*** Opening of Data supplied ***

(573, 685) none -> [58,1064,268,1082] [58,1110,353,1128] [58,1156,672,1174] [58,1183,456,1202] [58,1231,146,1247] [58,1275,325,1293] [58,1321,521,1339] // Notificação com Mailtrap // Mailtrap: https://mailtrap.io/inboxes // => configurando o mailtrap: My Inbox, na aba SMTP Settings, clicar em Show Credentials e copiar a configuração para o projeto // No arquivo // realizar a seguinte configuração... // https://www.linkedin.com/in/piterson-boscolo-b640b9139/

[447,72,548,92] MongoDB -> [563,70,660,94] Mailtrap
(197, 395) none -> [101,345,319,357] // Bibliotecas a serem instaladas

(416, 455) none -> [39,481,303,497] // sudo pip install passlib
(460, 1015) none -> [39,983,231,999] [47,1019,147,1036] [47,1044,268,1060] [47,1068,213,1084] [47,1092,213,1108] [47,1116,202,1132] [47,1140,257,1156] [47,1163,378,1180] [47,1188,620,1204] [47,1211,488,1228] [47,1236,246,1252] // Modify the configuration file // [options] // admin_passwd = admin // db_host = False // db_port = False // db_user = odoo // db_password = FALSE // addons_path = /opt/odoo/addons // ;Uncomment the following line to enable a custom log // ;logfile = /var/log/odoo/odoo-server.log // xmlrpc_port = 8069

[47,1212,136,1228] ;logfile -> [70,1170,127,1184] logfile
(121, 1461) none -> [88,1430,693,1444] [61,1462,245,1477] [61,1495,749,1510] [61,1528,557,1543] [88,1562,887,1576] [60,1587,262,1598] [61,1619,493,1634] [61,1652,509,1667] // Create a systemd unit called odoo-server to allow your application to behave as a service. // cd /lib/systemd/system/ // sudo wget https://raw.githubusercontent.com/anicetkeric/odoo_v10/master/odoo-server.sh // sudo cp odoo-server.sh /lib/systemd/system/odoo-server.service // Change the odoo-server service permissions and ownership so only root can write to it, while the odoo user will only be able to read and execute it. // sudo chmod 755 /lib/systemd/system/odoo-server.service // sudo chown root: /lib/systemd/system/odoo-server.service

*** Close of Data supplied ***

# [Task to complete]
Copy, with no alteration, the line that contains "[47,1212,136,1228] ;logfile ->" and each remaining line of the listing above.

# [Exercise response]
[47,1212,136,1228] ;logfile -> [70,1170,127,1184] logfile
(121, 1461) none -> [88,1430,693,1444] [61,1462,245,1477] [61,1495,749,1510] [61,1528,557,1543] [88,1562,887,1576] [60,1587,262,1598] [61,1619,493,1634] [61,1652,509,1667] // Create a systemd unit called odoo-server to allow your application to behave as a service. // cd /lib/systemd/system/ // sudo wget https://raw.githubusercontent.com/anicetkeric/odoo_v10/master/odoo-server.sh // sudo cp odoo-server.sh /lib/systemd/system/odoo-server.service // Change the odoo-server service permissions and ownership so only root can write to it, while the odoo user will only be able to read and execute it. // sudo chmod 755 /lib/systemd/system/odoo-server.service // sudo chown root: /lib/systemd/system/odoo-server.service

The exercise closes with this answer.